The ruling-class, today, a global class of speculators, i.e. owners of fictitious capital, which, increasingly, they buy not in order to derive a revenue from it, in the form of interest/dividends, but in the expectation of capital gains, is led to steal, i.e. to appropriate control over property they do not own – socialised capital – because that form of capital is now dominant, and control over it, by its actual, collective owners – the associated producers – would not only signify an imminent transition to the socialist society, but would also signify their own demise as a class.
Even in the short-term, control of that capital by its collective owners would mean that the amounts paid out as dividends would be reduced to what would be no more than a competitive market rate of interest. When its considered that, as Haldane notes, dividends went from being 10% of profits in the 1970's, to 70% of profits, today, the effect of that control is obvious. It means that share prices are also hugely inflated. If dividends fell back to 10% of profits, share prices would also fall correspondingly, to maintain the same yield.
The basis of the wealth and power of the ruling class based on that inflated paper wealth would be seriously undermined. Moreover, the attempt to maintain that inflated paper wealth, by inflating asset prices, over the last thirty years, has itself undermined real capital itself. Instead of profits going to accumulate real capital they have gone into speculation via the purchase of existing assets, thereby, continually bidding up their price. In order to prevent a rise in interest rates crashing these prices, the ruling class, has used its control of the state and the central banks to hold back economic growth, via austerity, lockdowns, and so on, to restrict the demand for labour and capital. The existing ruling class, thereby, becomes a fetter on the development of capital itself, upon which its own existence ultimately depends, and which bought it into existence. Only the future ruling class, the proletariat, as collective owners of that socialised capital, can remove that fetter, and ensure its free and rational development.
“We therefore reject every attempt to impose on us any moral dogma whatsoever as an eternal, ultimate and for ever immutable ethical law on the pretext that the moral world, too, has its permanent principles which stand above history and the differences between nations. We maintain on the contrary that so far every moral theory has, in the last analysis, been the product of the economic conditions of society obtaining at the time. And just as society has so far moved in class antagonisms, so morality has always been class morality; it has either justified the domination and the interests of the ruling class, or as soon as the oppressed class became powerful enough, it has represented its revolt against this domination and the future interests of the oppressed.” (p 118-9)
The morals of this transitional stage reflect these contradictions. Yet, Duhring sought to impose an eternal morality, independent of time or material conditions, on the future society, much as did the moral socialists such as Sismondi.

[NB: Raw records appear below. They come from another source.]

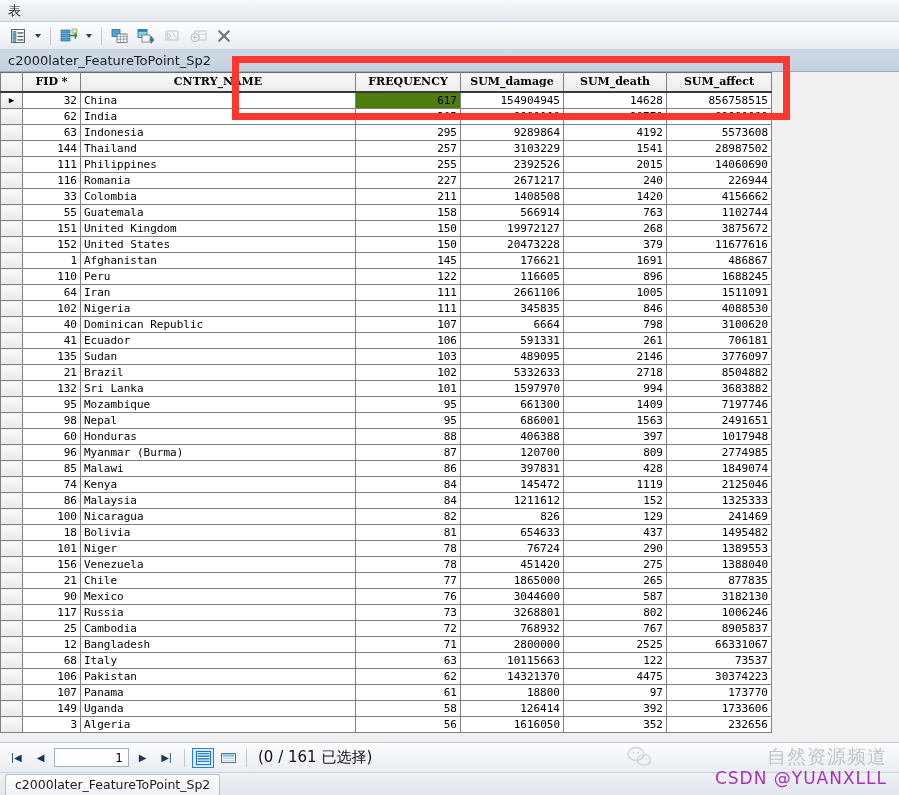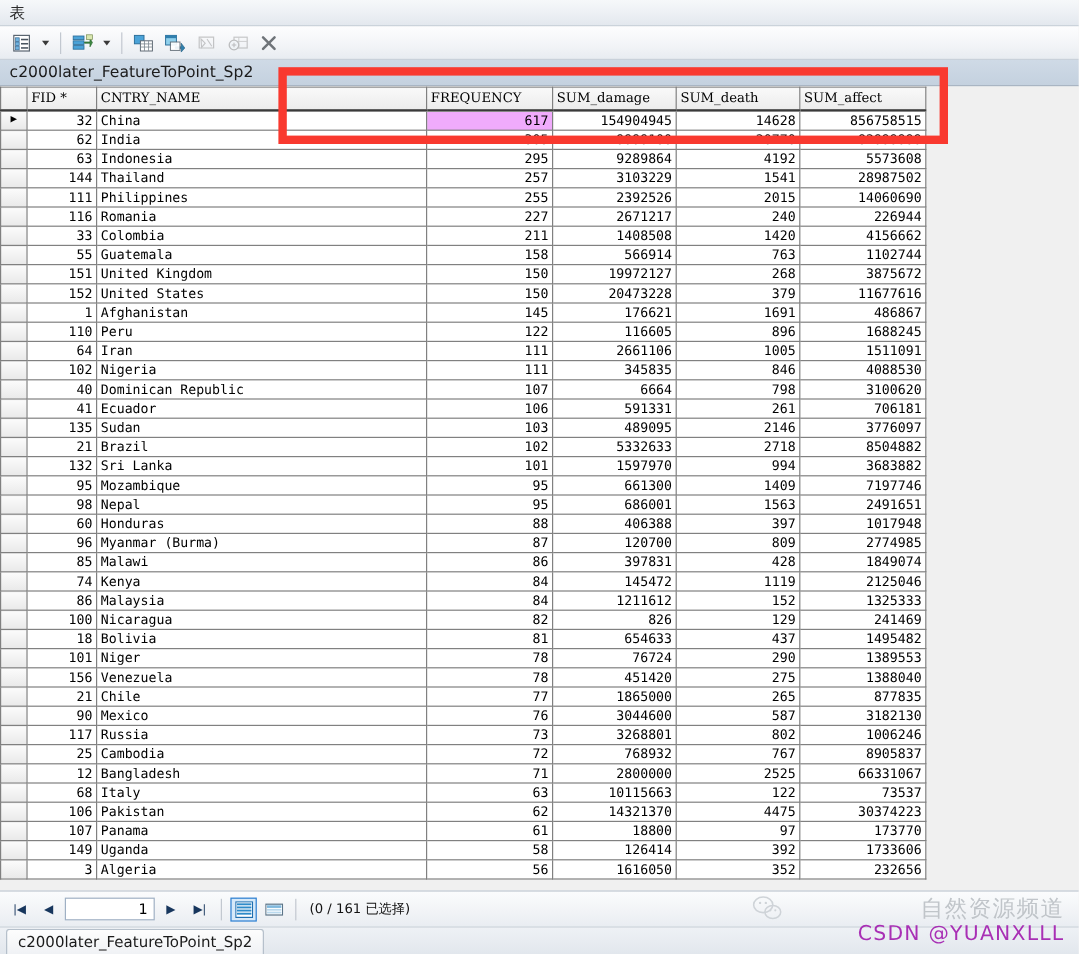"FID *" table.grid thead th { font-weight: normal -> bold; text-align: left -> center }
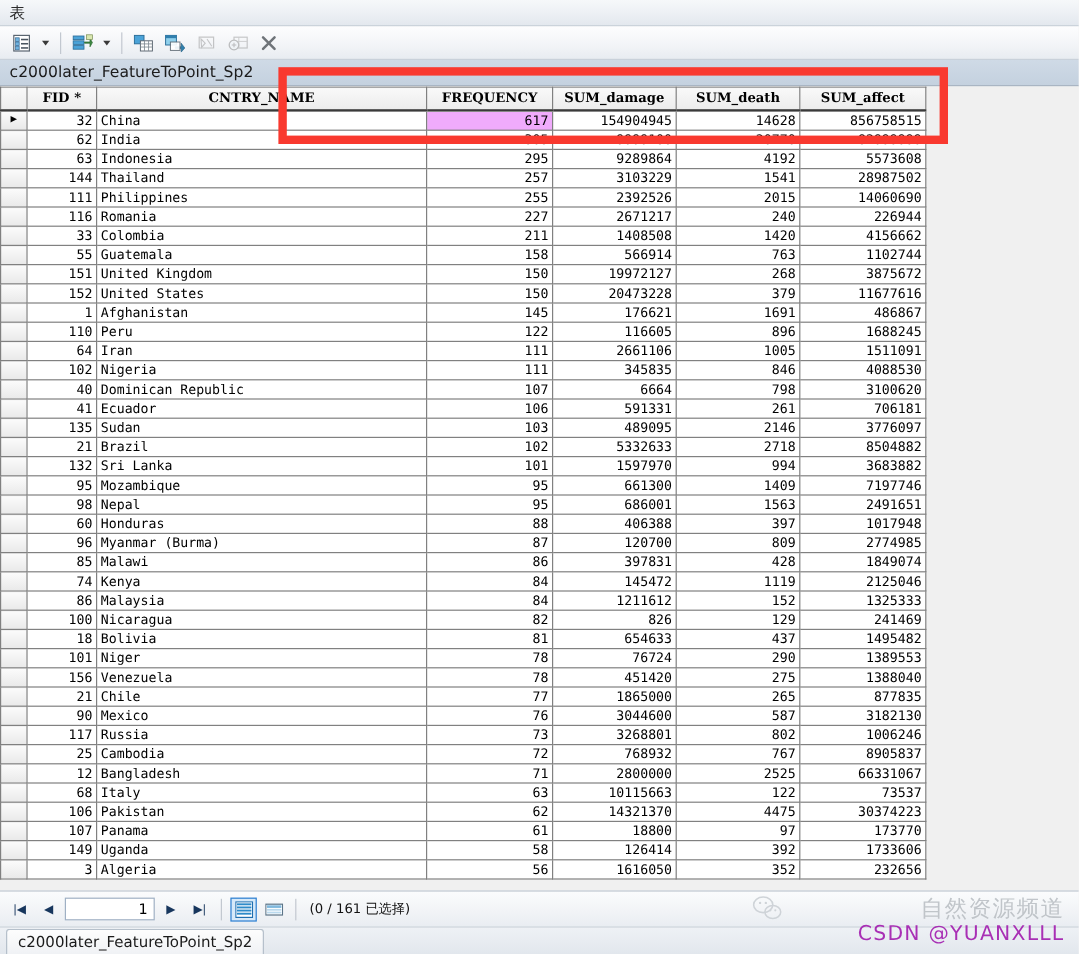"617" td.active-cell { background: #f0abfc -> #4d7c0f }
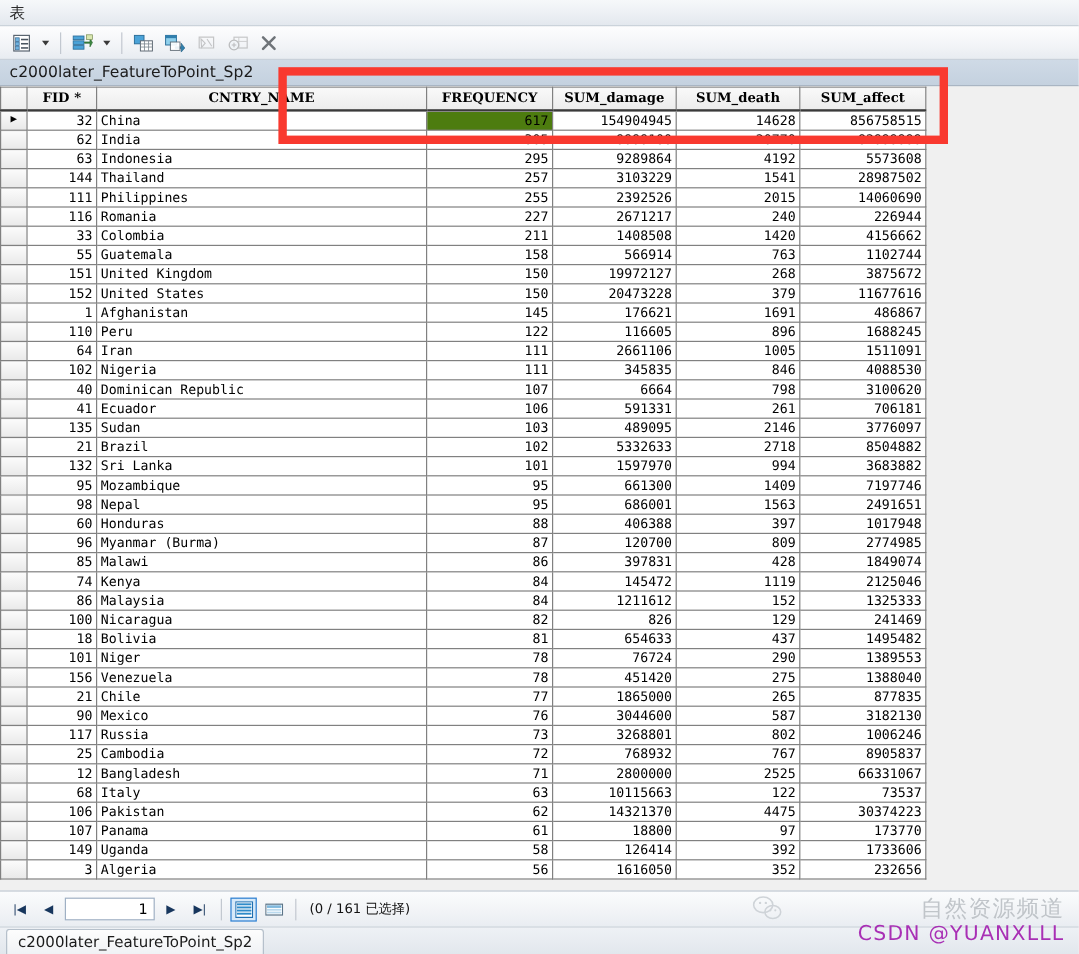"(0 / 161 已选择)" .selinfo { font-size: 11px -> 15px }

Duhring returns to an earlier theme in relation to the concept of evil, when he says,
“the fact that the type of the cat with the guile associated with it is found in animal form, stands on the same plane with the fact that a similar type of character is found also in human beings... There is therefore nothing mysterious about evil, unless someone wants to scent out something mysterious in the existence of a cat or of any animal of prey” (p 119)
In other words, we are back, here, with his argument about “the brutes”, in relation to Darwinian theory. But, as Marx pointed out, in his response to Proudhon, who similarly presented a moralistic contest between good and evil, without the “evil” aspect of this dichotomy, there is no forward dynamic. It is the rebellion against the consequences of the “evil” that produces the dynamic, that creates the forward movement. It is the serfs, separated from the land that must become the new class of independent commodity producers, in the towns, to live, that, then, become the urban bourgeoisie, which overthrows feudalism. It is the wage labourers, separated from the means of production, individually, that become the collective owners of socialised capital, as the basis of the transition to Socialism.